More than half of all ChatGPT responses to questions about software engineering are wrong, according to a new study by Purdue University. The researchers also found 34% of users prefer answers to questions about programming issues created by ChatGPT to those posted by human users on Stack Overflow, despite the errors the AI-generated answers contained. One expert told Tech Monitor that the professional reputations of individual programmers are at risk if they continue to rely on ChatGPT to solve their coding dilemmas.
OpenAI launched its chatbot in November 2022, initially based on the GPT-3 large language model. It has since added a premium version with access to GPT-4, code interpretation and plugins from third parties. The underlying model is also used to power Microsoft’s Github coding assistant Copilot that is widely used by developers.
The study by Purdue is the first to comprehensively examine the characteristics and usability of ChatGPT’s answers to the types of questions regularly shared online. The team had the platform respond to 517 questions previously posted to Stack Overflow where there was a known correct answer from humans using the platform.
Earlier this year, as ChatGPT’s popularity rapidly increased, Stack Overflow banned responses generated by the AI. At the time, it described answers by ChatGPT as superficially good, but consistently incorrect. “The posting of answers created by ChatGPT and other generative AI technologies is substantially harmful to the site and to users who are asking questions and looking for correct answers,” explained a spokesperson from Stack Overflow at the time.
OpenAI has made incremental improvements to the platform and the underlying models since its first release, particularly through GPT-4, but it still isn’t accurate all of the time. Stack Overflow has also since embraced AI, although as a way to categorise its content rather than to answer questions.
The new study found that half of the answers were wrong because ChatGPT had not grasped the concept of the question correctly. “Even when it can understand the question, it fails to show an understanding of how to solve the problem,” the authors wrote. “[It] often focuses on the wrong part of the question or gives high-level solutions without fully understanding the minute details of a problem.” Researchers found that it also had limited reasoning capacity, which led to the creation of solutions, code and formula without any thought as to the outcome.
Users prefer ChatGPT answers on software
OpenAI has since added a code interpreter to ChatGPT, which allows the AI to run the code it creates in a sandbox to check for errors and assess the quality of its output. This, in turn, allows it to verify the final response, make changes and present a more accurate solution. However, this feature remains in beta, and is only available to ChatGPT Plus subscribers.
Despite its obvious drawbacks and the fact 77% of responses are wordier than those from human contributors, many users still rely on ChatGPT to answer their burning questions about code. “ChatGPT answers are still preferred 39.34% of the time due to their comprehensiveness and well-articulated language style,” the authors declared. “Our result implies the necessity of close examination and rectification of errors in ChatGPT, [while] at the same time creating awareness among its users of the risks associated with seemingly correct ChatGPT answers.”

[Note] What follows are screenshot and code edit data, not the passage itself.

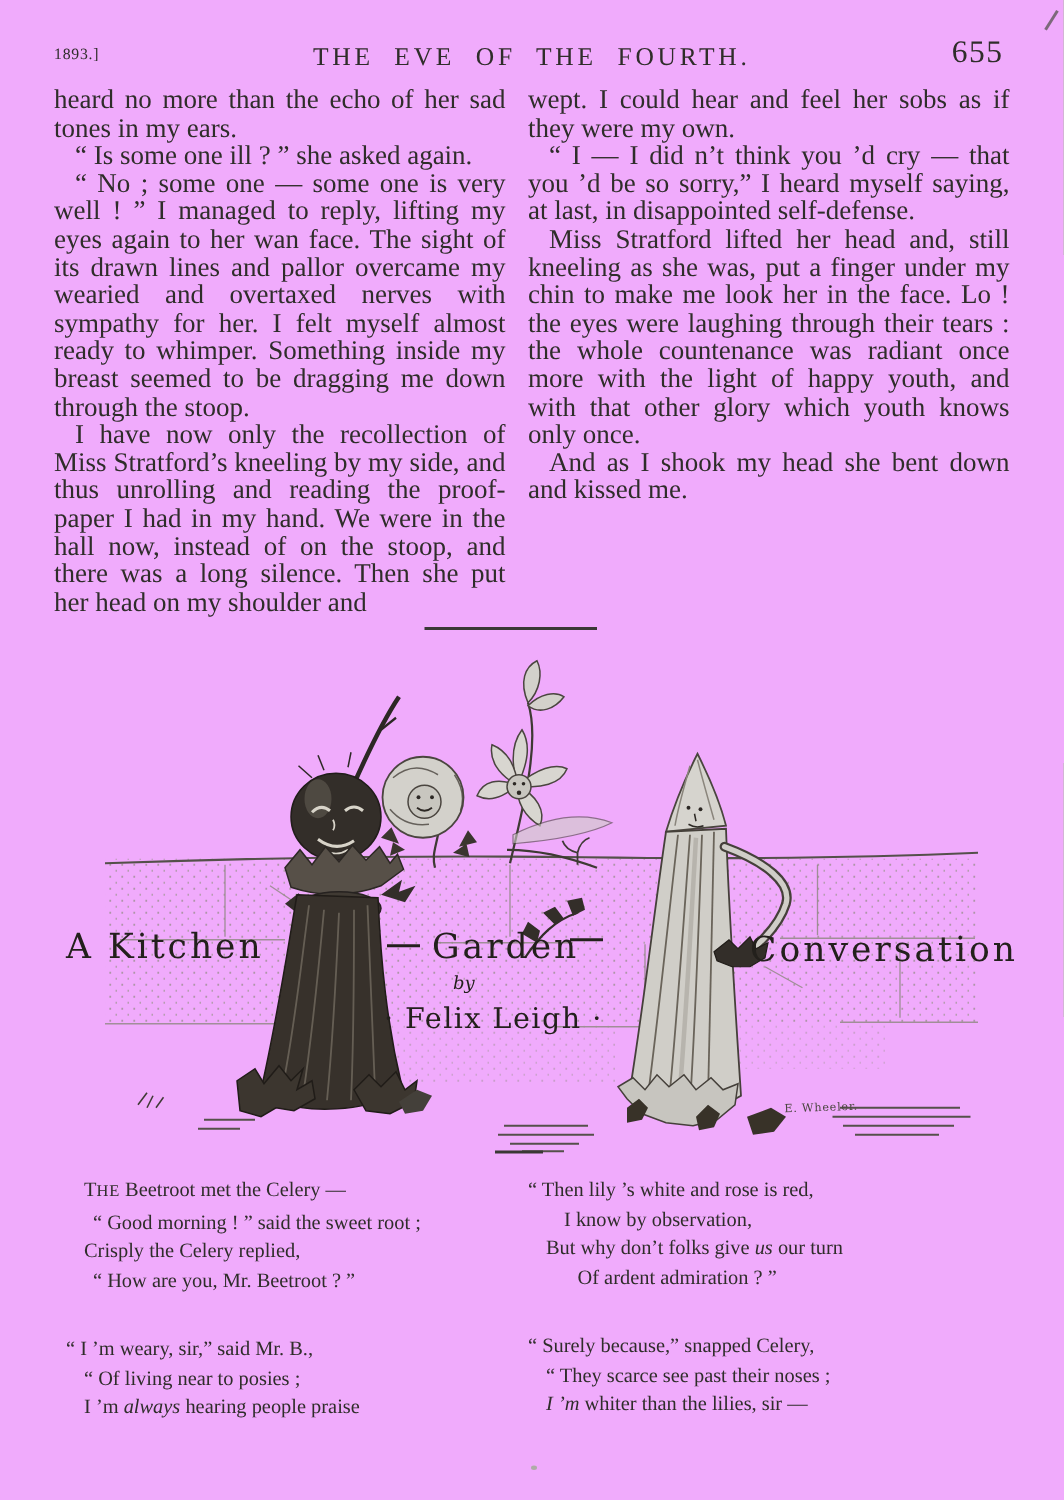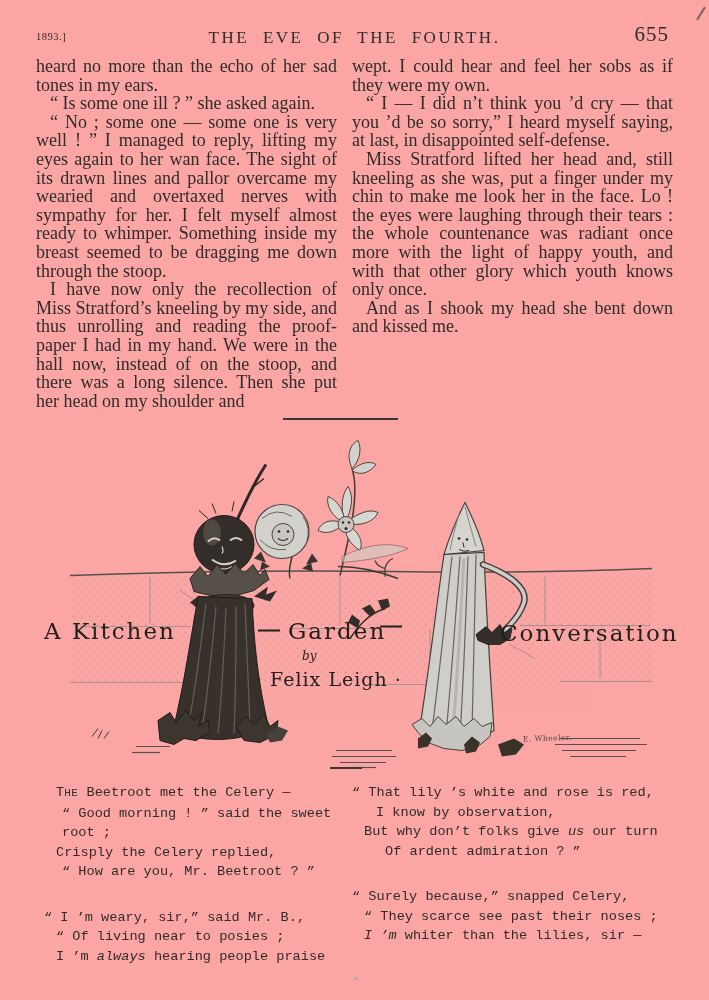"1893.]" .page { background: #fca5a5 -> #f0abfc }
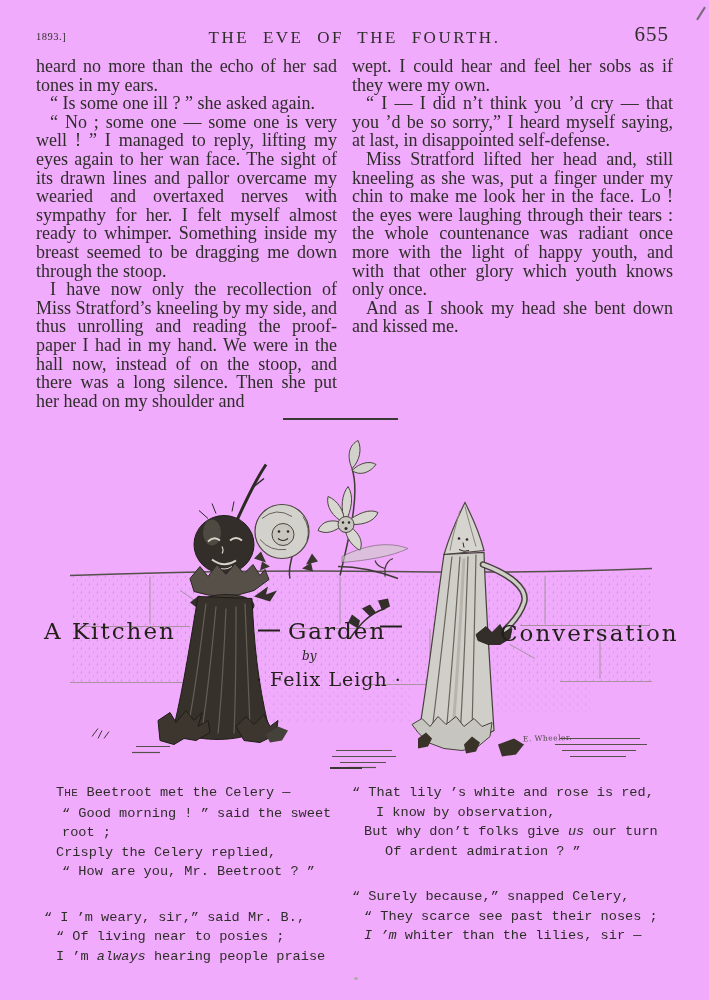"THE Beetroot met the Celery" .stanza { font-family: Liberation Mono, monospace -> none }
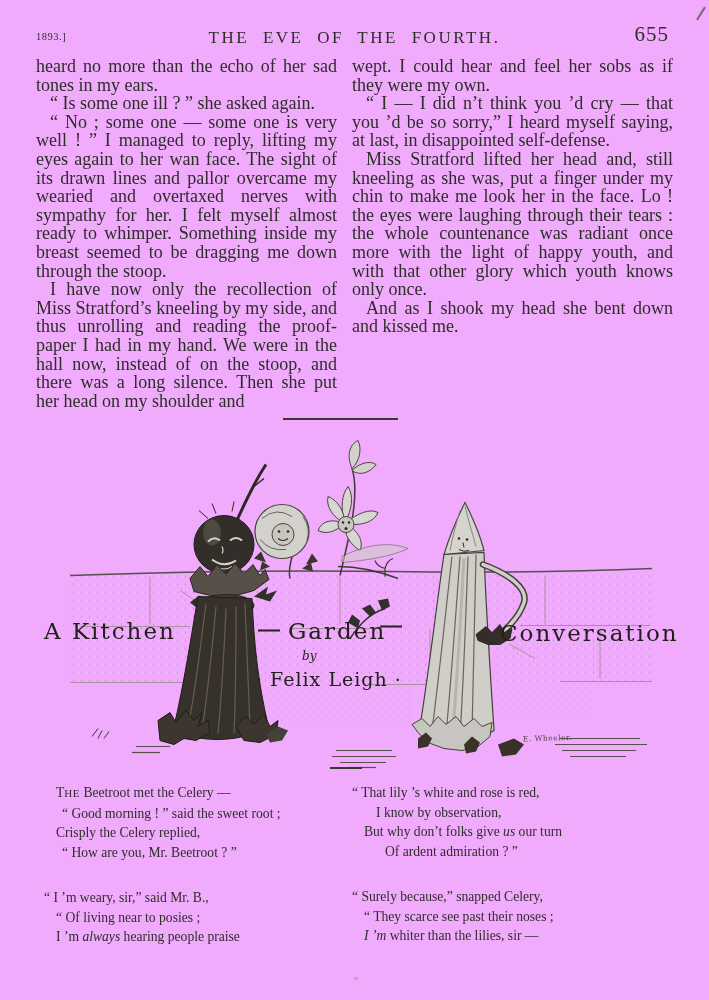"“ That lily ’s white" div.pl { text: That -> Then }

Owen Morris, director of enterprise architecture at IT intelligence company Doherty Associates, told Tech Monitor there are numerous benefits but also disadvantages to using AI that users should always take into consideration before using platforms like ChatGPT. “Tools like ChatGPT offer insights based on the data on which they’re trained (including crawls of the internet and other sources) and will retain their biases, so human involvement remains essential for accuracy and value addition,” says Morris. “It’s important to remember to make use of your team so that they can contribute their own domain-specific knowledge and data to enhance the models’ applicability.”
He warned that without human oversight to contextualise and critically evaluate the responses generated by ChatGPT about software, “there’s a considerable risk that you’ll incorporate incorrect or harmful information into your work, jeopardising its quality and, more widely, your professional reputation.”